Data entries
=== Section Start ===

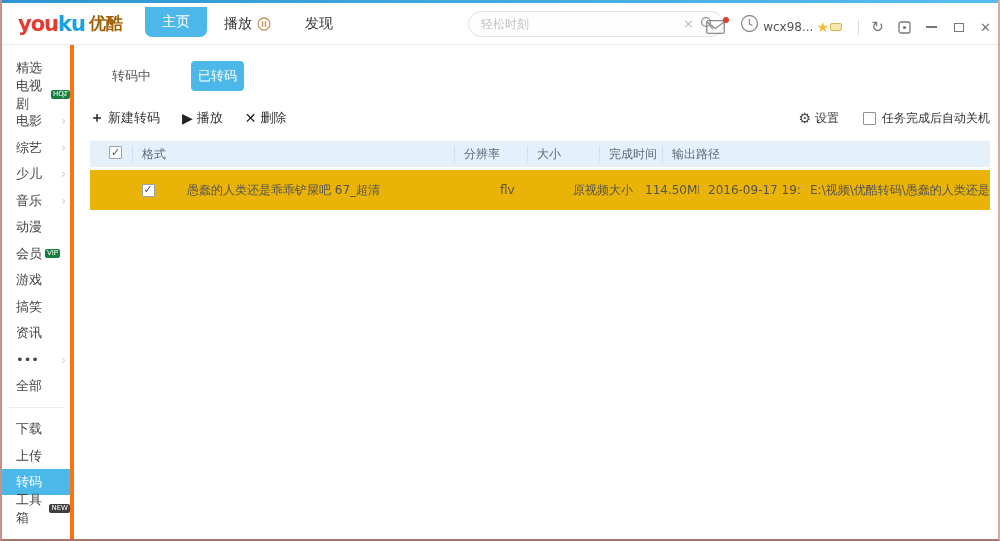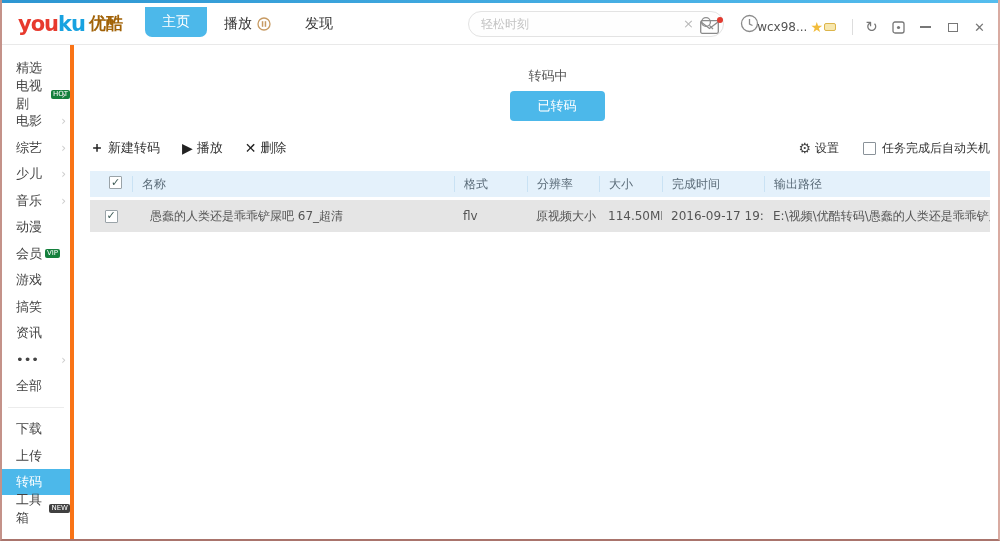"wcx98..." .right-cluster { right: 12px -> 6px }
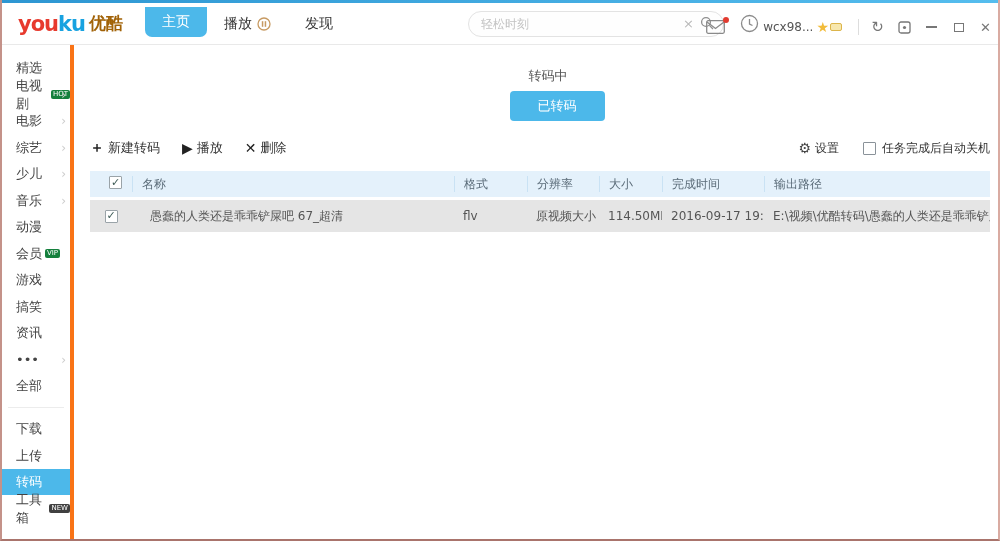"转码中" .tabs-row { flex-direction: column -> none }
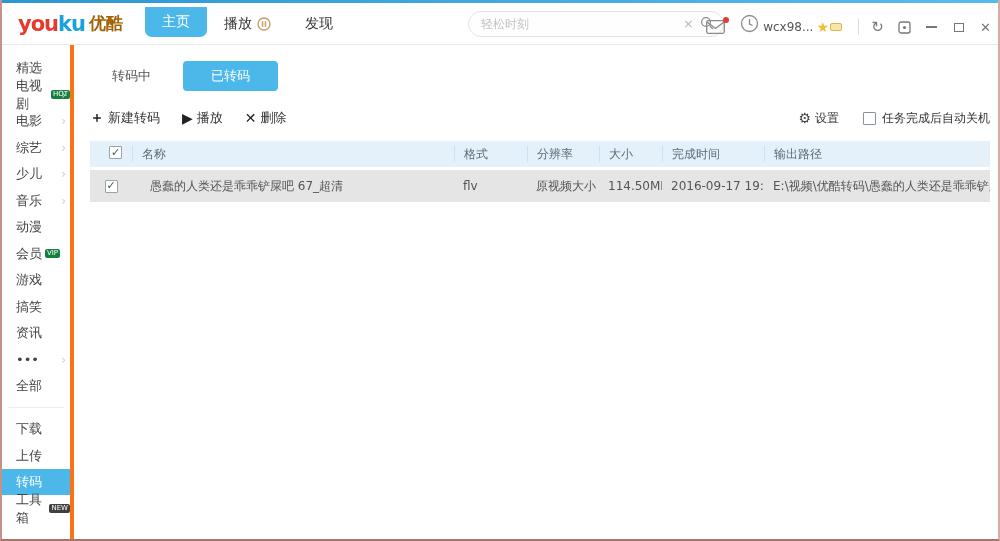"已转码" .tab.active { margin-left: 18px -> 26px; padding: 6px 28px -> 6px 7px }
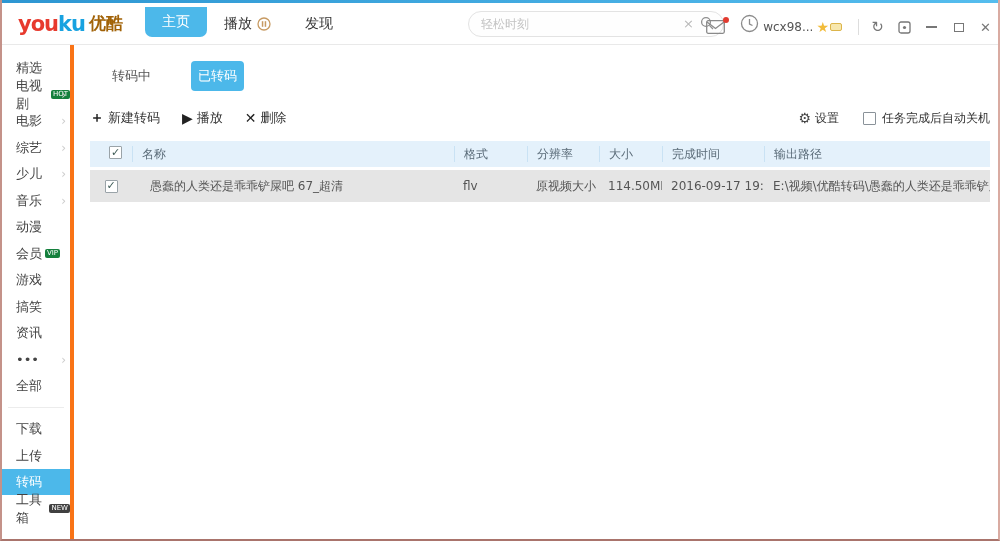"名称" div.cell { html: <div>名称</div> -> none }
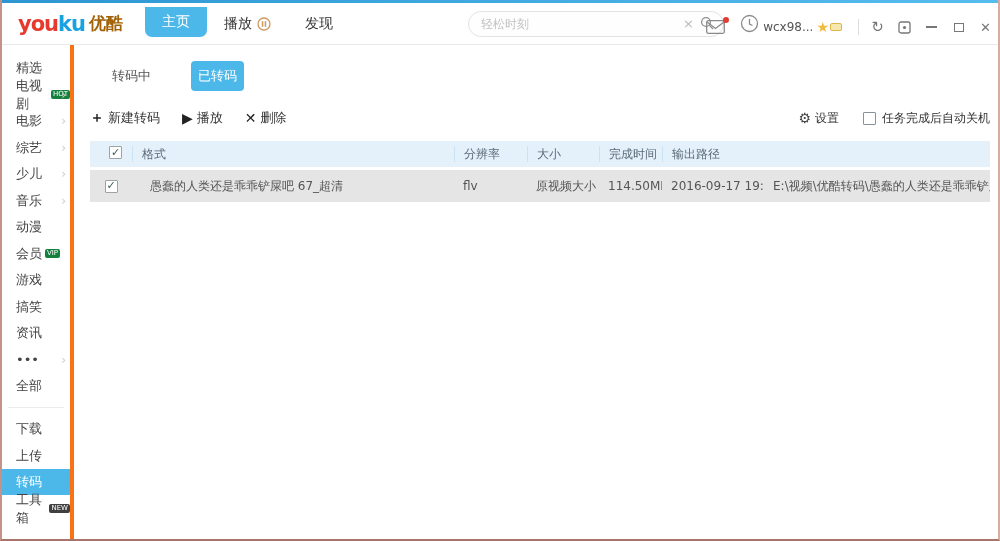"愚蠢的人类还是乖乖铲屎吧 67_超清" .t-row { background: #e5e5e5 -> #eab308; height: 32px -> 40px; padding-left: none -> 37px }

=== Section End ===

DESCRIPTION OF THE TASK ▸ Once the line holding "margin-left: 18px ->" is found, set it down along with every line after it through the end of the entries, exactly, leaving the pictures out.

YOUR SOLUTION ▸
"已转码" .tab.active { margin-left: 18px -> 26px; padding: 6px 28px -> 6px 7px }
"名称" div.cell { html: <div>名称</div> -> none }
"愚蠢的人类还是乖乖铲屎吧 67_超清" .t-row { background: #e5e5e5 -> #eab308; height: 32px -> 40px; padding-left: none -> 37px }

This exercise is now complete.